Src is well known for its role in promoting cell migration through phosphorylating various substrates, such as focal adhesion kinase and paxillin (Mitra & Schlaepfer, 2006). Yet, how does STAT3 contribute to cell migration? STAT3 is a transcription factor that also acts as an oncogene. For example, aberrant STAT3 signaling promotes breast tumor progression through deregulation of the expression of downstream target genes, which control proliferation (Bcl-2, Bcl-xL, survivin, cyclin D1, c-Myc, and Mcl-1), angiogenesis (Hif1α and VEGF), and EMT (vimentin, Twist, MMP-9, and MMP-7) (Banerjee et al, 2016). We showed in this study that vimentin is induced (Figs 1, 2, S1, and S2) and required for cell migration (Fig 3) upon loss of cell–cell adhesion. This finding is consistent with previous studies that vimentin is up-regulated in the epithelial cells at the wound edge to promote lamellipodia for cell migration during wound healing (Rogel et al, 2011; Menko et al, 2014).
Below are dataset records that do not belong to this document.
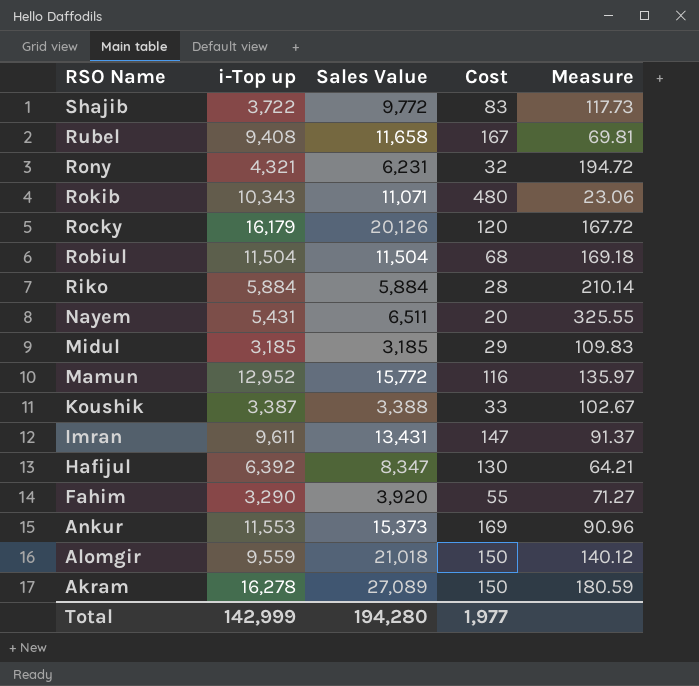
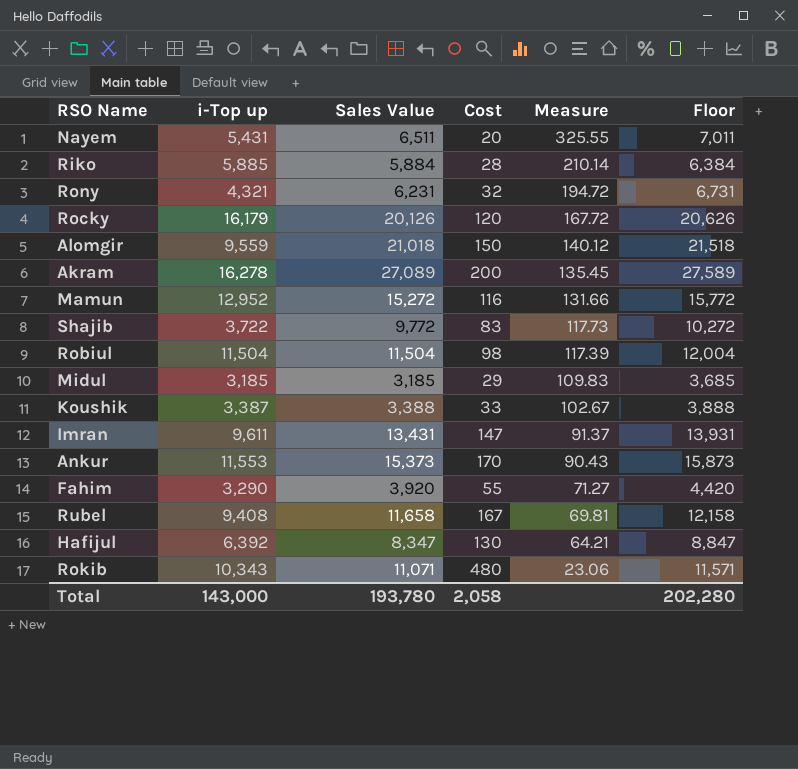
row order: RSO Name descending -> Measure descending
column Floor | formula: none -> [Sales Value] + 500
Riko | i-Top up: 5,884 -> 5,885
Akram | Cost: 150 -> 200
Akram | Measure: 180.59 -> 135.45
Mamun | Sales Value: 15,772 -> 15,272
Mamun | Measure: 135.97 -> 131.66
Robiul | Cost: 68 -> 98
Robiul | Measure: 169.18 -> 117.39
Ankur | Cost: 169 -> 170
Ankur | Measure: 90.96 -> 90.43
Total | i-Top up: 142,999 -> 143,000
Total | Sales Value: 194,280 -> 193,780
Total | Cost: 1,977 -> 2,058

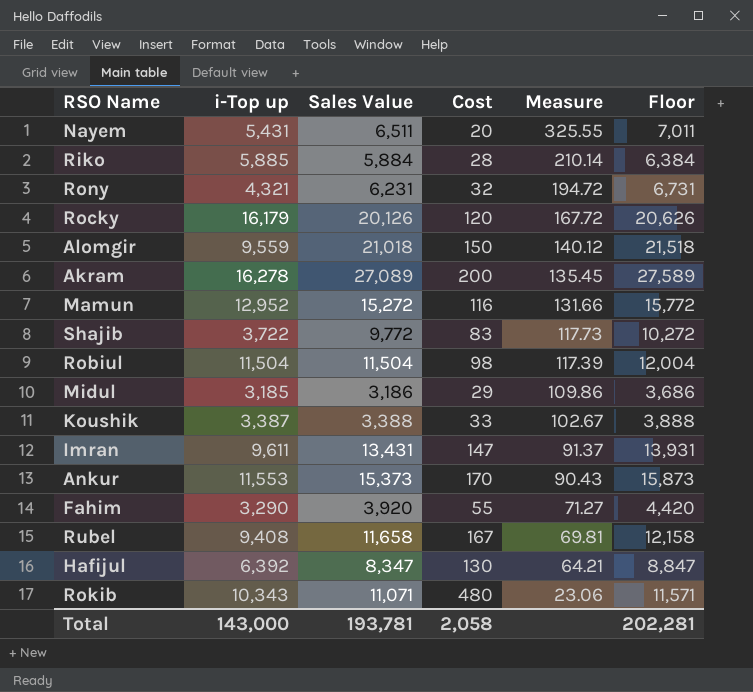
Midul | Sales Value: 3,185 -> 3,186
Midul | Measure: 109.83 -> 109.86
Midul | Floor: 3,685 -> 3,686
Total | Sales Value: 193,780 -> 193,781
Total | Floor: 202,280 -> 202,281

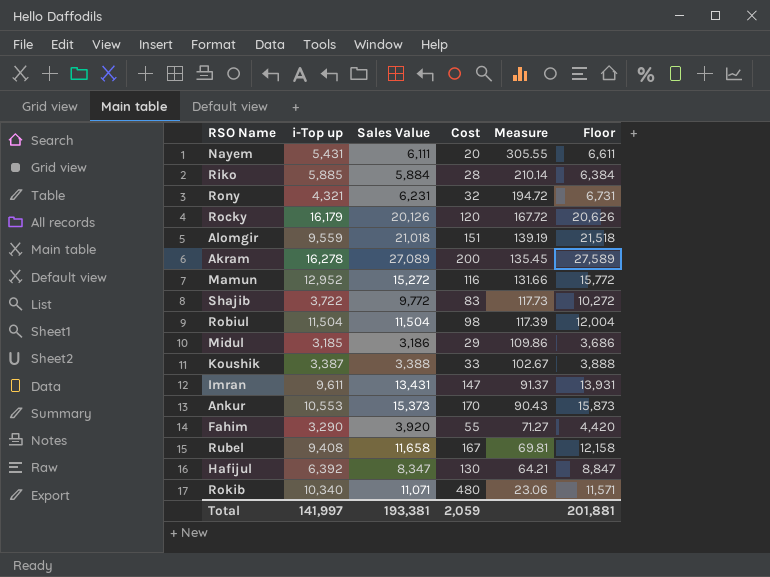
Nayem | Sales Value: 6,511 -> 6,111
Nayem | Measure: 325.55 -> 305.55
Nayem | Floor: 7,011 -> 6,611
Alomgir | Cost: 150 -> 151
Alomgir | Measure: 140.12 -> 139.19
Ankur | i-Top up: 11,553 -> 10,553
Rokib | i-Top up: 10,343 -> 10,340
Total | i-Top up: 143,000 -> 141,997
Total | Sales Value: 193,781 -> 193,381
Total | Cost: 2,058 -> 2,059
Total | Floor: 202,281 -> 201,881

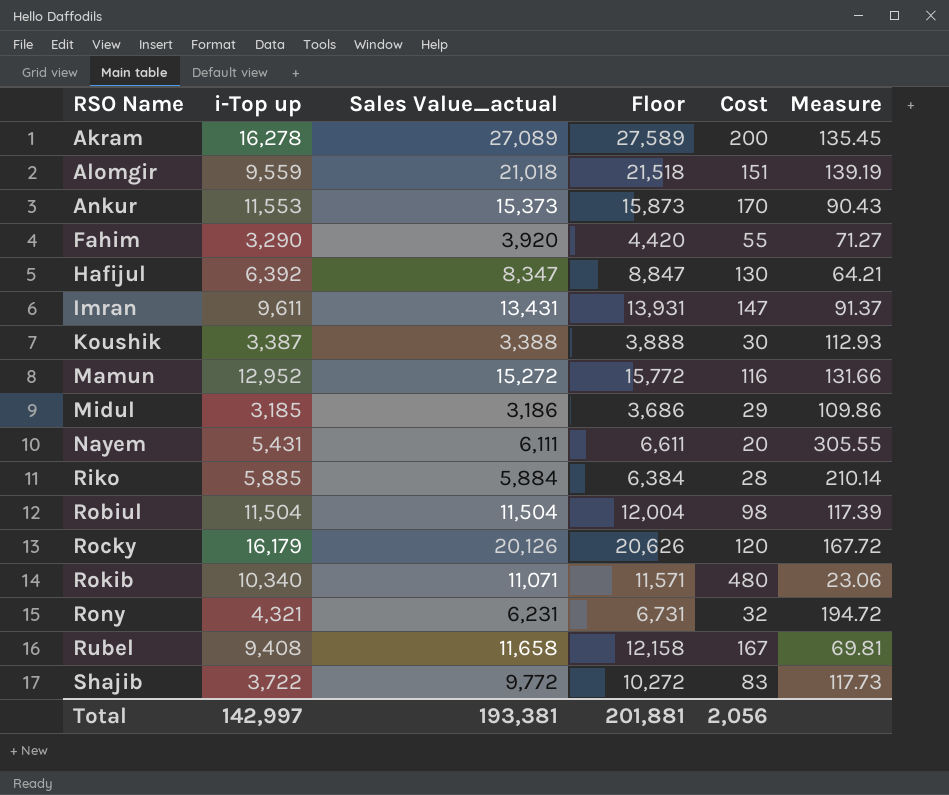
row order: Measure descending -> RSO Name ascending
column name: Sales Value -> Sales Value_actual
column Floor | position: 6 -> 4
Ankur | i-Top up: 10,553 -> 11,553
Koushik | Cost: 33 -> 30
Koushik | Measure: 102.67 -> 112.93
Total | i-Top up: 141,997 -> 142,997
Total | Cost: 2,059 -> 2,056

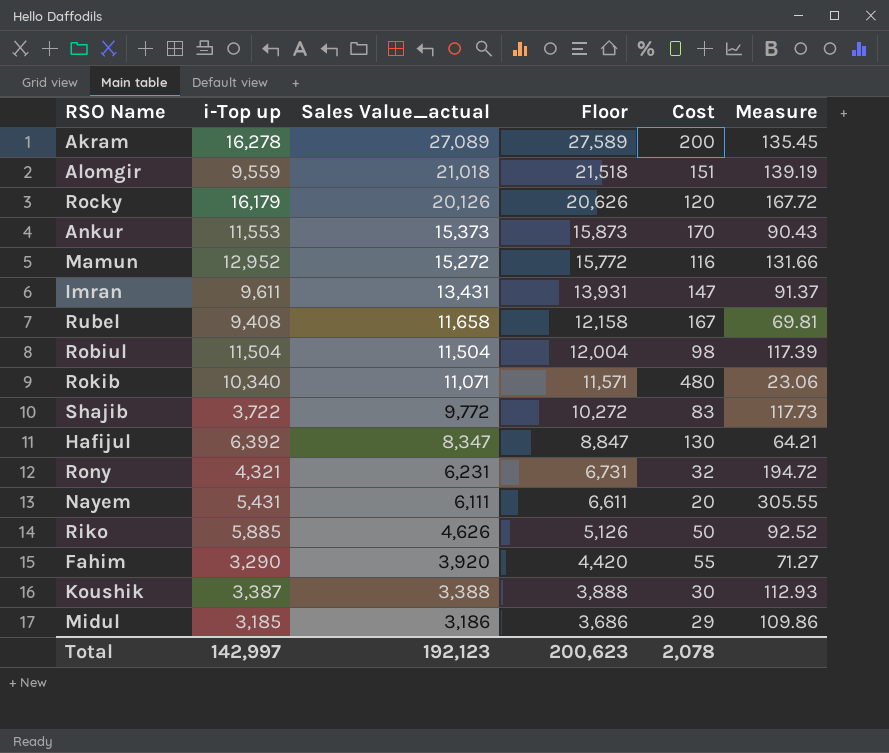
row order: RSO Name ascending -> Sales Value_actual descending
Riko | Sales Value_actual: 5,884 -> 4,626
Riko | Floor: 6,384 -> 5,126
Riko | Cost: 28 -> 50
Riko | Measure: 210.14 -> 92.52
Total | Sales Value_actual: 193,381 -> 192,123
Total | Floor: 201,881 -> 200,623
Total | Cost: 2,056 -> 2,078

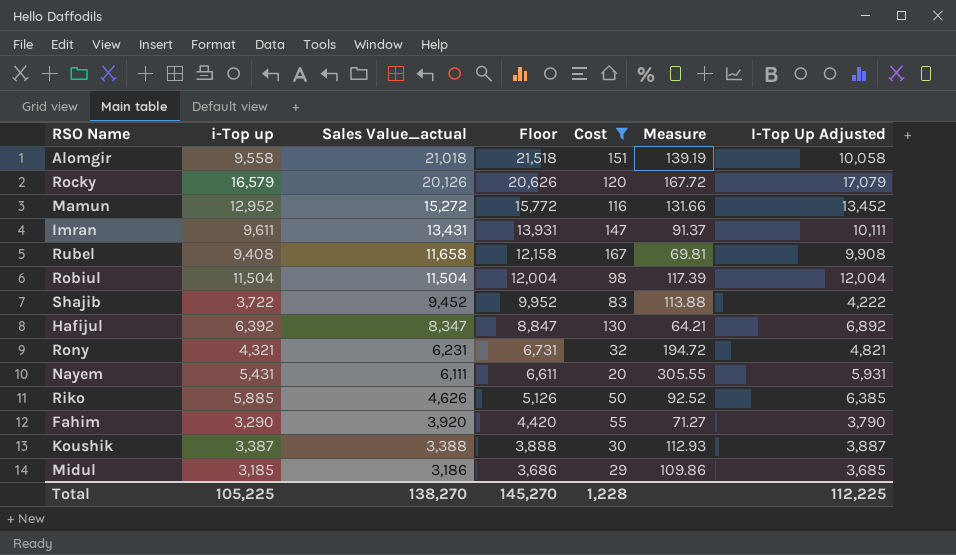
filter: none -> Cost <= 167
column I-Top Up Adjusted | formula: none -> [i-Top up] + 500
Alomgir | i-Top up: 9,559 -> 9,558
Rocky | i-Top up: 16,179 -> 16,579
Shajib | Sales Value_actual: 9,772 -> 9,452
Shajib | Floor: 10,272 -> 9,952
Shajib | Measure: 117.73 -> 113.88
Total | i-Top up: 142,997 -> 105,225
Total | Sales Value_actual: 192,123 -> 138,270
Total | Floor: 200,623 -> 145,270
Total | Cost: 2,078 -> 1,228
More importantly, our results indicate that the up-regulation of vimentin expression is through the ROS–Src–STAT3 signaling pathway (Figs 5, S5, and S6), supporting vimentin is the downstream target gene of STAT3. In fact, activated STAT3 has been shown to enhance vimentin gene expression by binding to the anti-silencer element and interacting with the repressor protein, ZBP-89 (Wieczorek et al, 2000; Wu et al, 2004).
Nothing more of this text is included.